An exact copy of the data is required, with no pictures in it.
*** INPUT ***
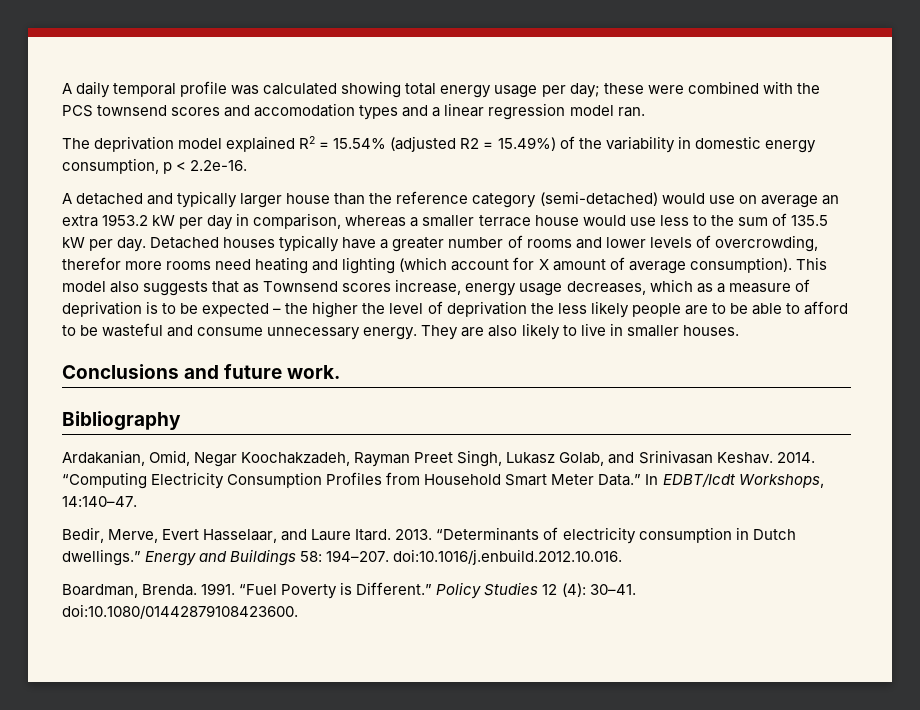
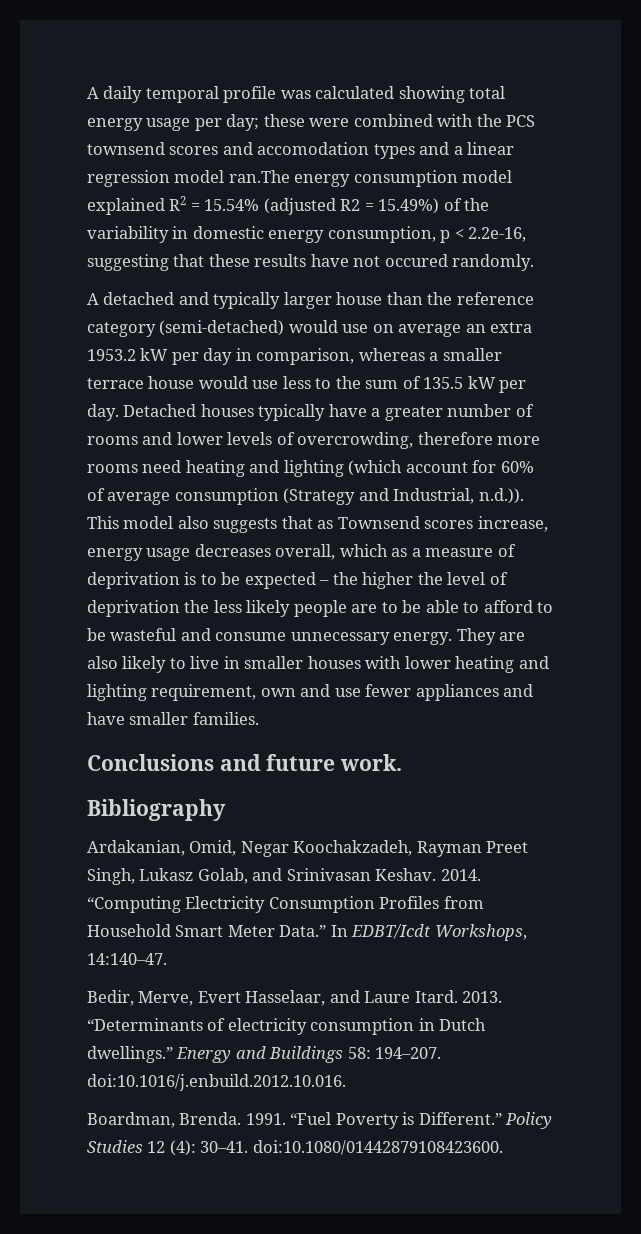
- A daily temporal profile was calculated showing total energy usage per day; these were combined with the PCS townsend scores and accomodation types and a linear regression model ran.
- The deprivation model explained R2 = 15.54% (adjusted R2 = 15.49%) of the variability in domestic energy consumption, p < 2.2e-16.
+ A daily temporal profile was calculated showing total energy usage per day; these were combined with the PCS townsend scores and accomodation types and a linear regression model ran.The energy consumption model explained R2 = 15.54% (adjusted R2 = 15.49%) of the variability in domestic energy consumption, p < 2.2e-16, suggesting that these results have not occured randomly.
- Detached houses typically have a greater number of rooms and lower levels of overcrowding, therefor more rooms need heating and lighting (which account for X amount of average consumption). This model also suggests that as Townsend scores increase, energy usage decreases, which as a measure of deprivation is to be expected – the higher the level of deprivation the less likely people are to be able to afford to be wasteful and consume unnecessary energy.
+ Detached houses typically have a greater number of rooms and lower levels of overcrowding, therefore more rooms need heating and lighting (which account for 60% of average consumption (Strategy and Industrial, n.d.)). This model also suggests that as Townsend scores increase, energy usage decreases overall, which as a measure of deprivation is to be expected – the higher the level of deprivation the less likely people are to be able to afford to be wasteful and consume unnecessary energy.
- They are also likely to live in smaller houses.
+ They are also likely to live in smaller houses with lower heating and lighting requirement, own and use fewer appliances and have smaller families.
*** End of INPUT ***
## TASK ANSWER
- A daily temporal profile was calculated showing total energy usage per day; these were combined with the PCS townsend scores and accomodation types and a linear regression model ran.
- The deprivation model explained R2 = 15.54% (adjusted R2 = 15.49%) of the variability in domestic energy consumption, p < 2.2e-16.
+ A daily temporal profile was calculated showing total energy usage per day; these were combined with the PCS townsend scores and accomodation types and a linear regression model ran.The energy consumption model explained R2 = 15.54% (adjusted R2 = 15.49%) of the variability in domestic energy consumption, p < 2.2e-16, suggesting that these results have not occured randomly.
- Detached houses typically have a greater number of rooms and lower levels of overcrowding, therefor more rooms need heating and lighting (which account for X amount of average consumption). This model also suggests that as Townsend scores increase, energy usage decreases, which as a measure of deprivation is to be expected – the higher the level of deprivation the less likely people are to be able to afford to be wasteful and consume unnecessary energy.
+ Detached houses typically have a greater number of rooms and lower levels of overcrowding, therefore more rooms need heating and lighting (which account for 60% of average consumption (Strategy and Industrial, n.d.)). This model also suggests that as Townsend scores increase, energy usage decreases overall, which as a measure of deprivation is to be expected – the higher the level of deprivation the less likely people are to be able to afford to be wasteful and consume unnecessary energy.
- They are also likely to live in smaller houses.
+ They are also likely to live in smaller houses with lower heating and lighting requirement, own and use fewer appliances and have smaller families.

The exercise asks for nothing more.